En una relación de pareja, hay discusiones que empiezan por algo pequeño y terminan incluyendo varios temas más en el medio y que, tal vez, nada tengan que ver con el conflicto inicial.
En algún momento, uno deja de escuchar y solo espera su turno para responder o se interrumpe antes de que el otro termine y el resultado es una conversación que va en círculos y que no resuelve nada.
El método 5-5-5 es una técnica de comunicación que propone exactamente lo contrario, ya que, consiste en ordenar la conversación antes de que se descontrole. Se trata de hacerlo solo en quince minutos, con turnos claros y una regla básica: mientras uno habla, el otro escucha.

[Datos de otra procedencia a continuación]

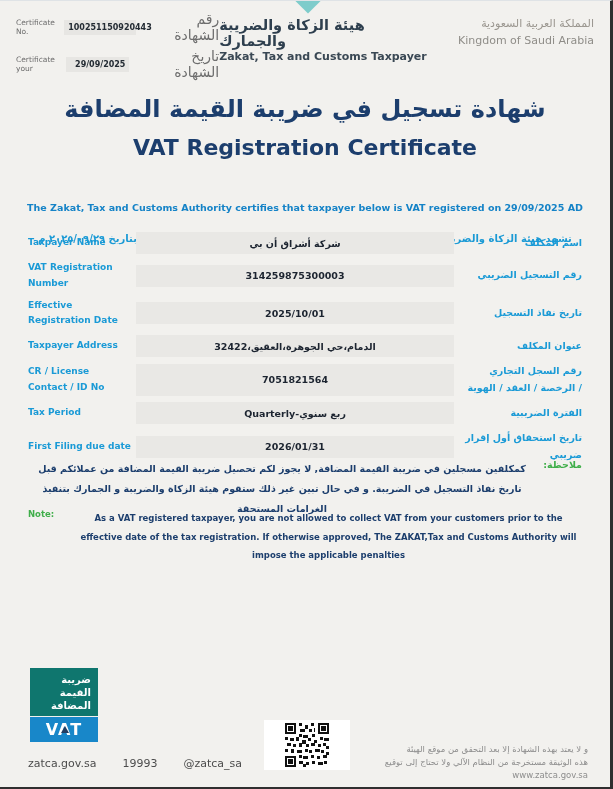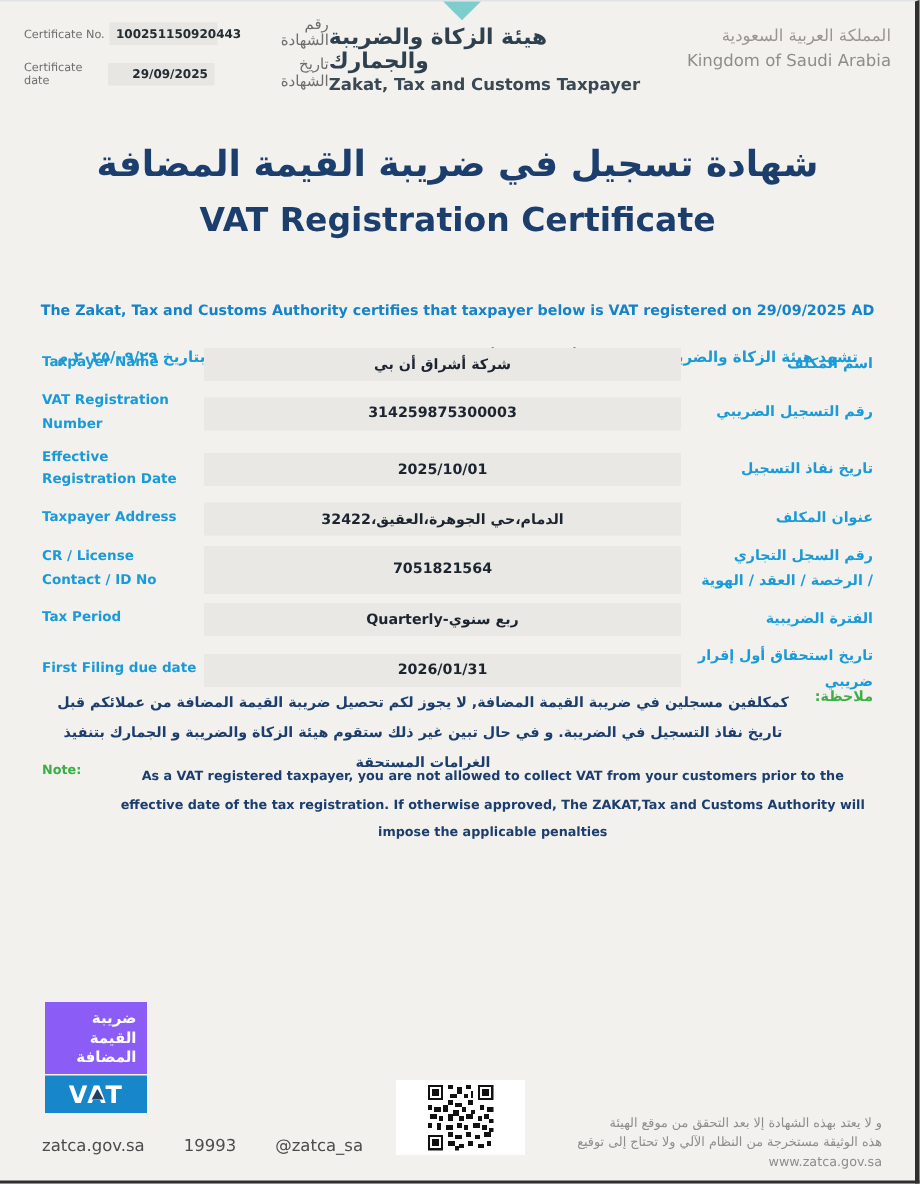"رقم الشهادة" .cert-lbl-ar { font-size: 10px -> 14px }
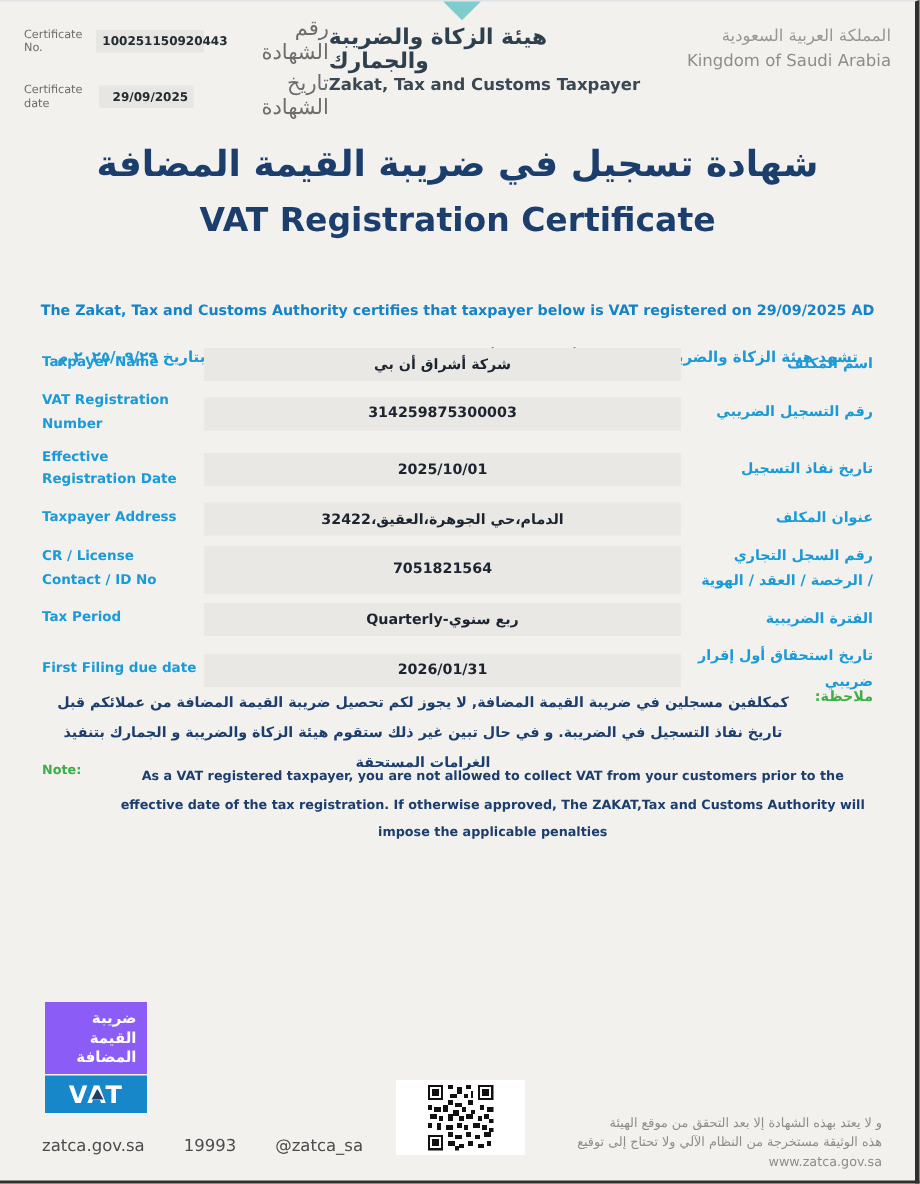"Certificate date" span.cert-lbl-en { text: date -> your }
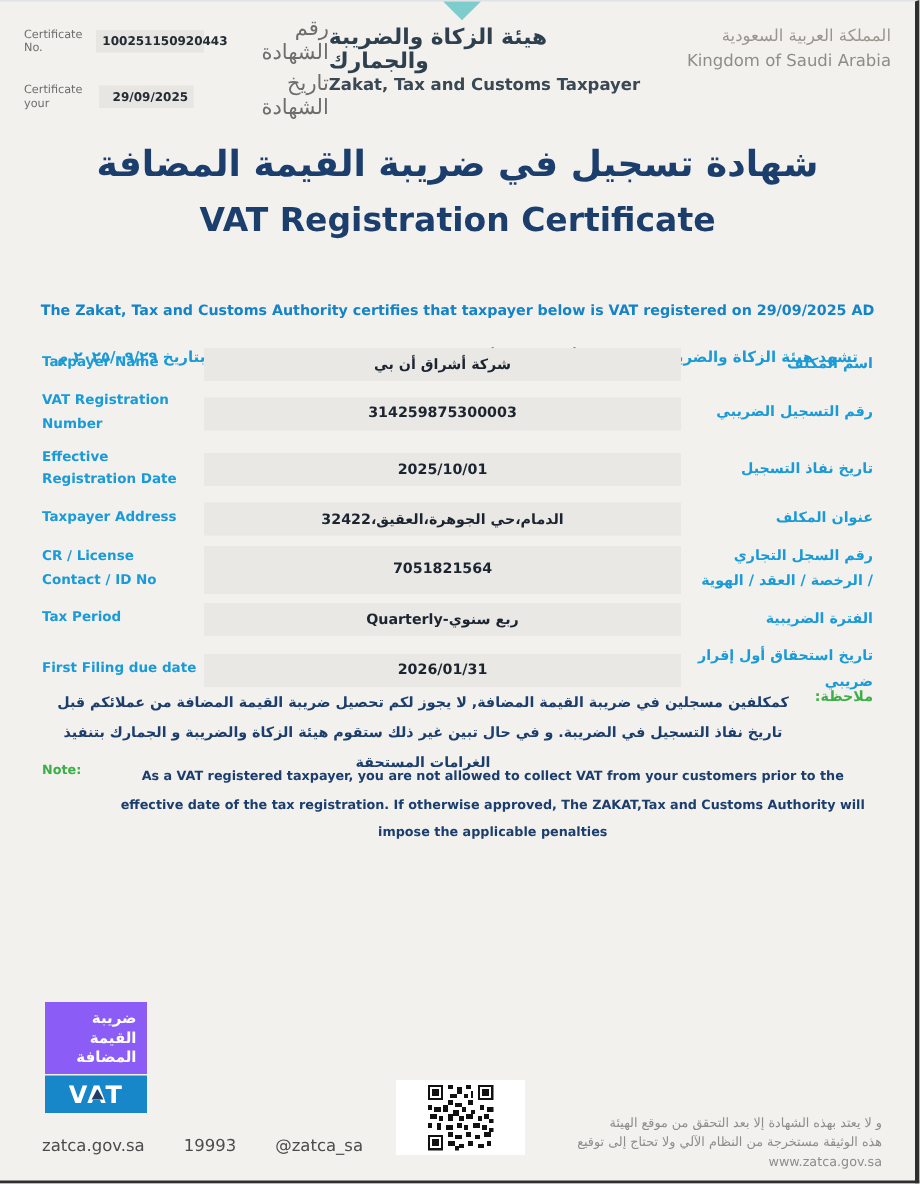"ضريبة" .vat-top { background: #8b5cf6 -> #0f766e }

La estructura es simple: una persona habla durante cinco minutos sin interrupciones, puede explicar cómo se siente, qué le molesta, qué necesita y la otra escucha, sin replicar ni gesticular con impaciencia.
Cuando termina el primer turno, cambian para que la segunda persona habla sus cinco minutos y la primera escucha. En el último bloque, ambos tienen cinco minutos para dialogar juntos y buscar un punto de encuentro. Lo que hace útil este formato es que obliga a frenar el impulso de responder de inmediato porque escuchar de verdad es más difícil de lo que parece cuando hay una carga emocional de por medio y este método crea las condiciones para que ocurra.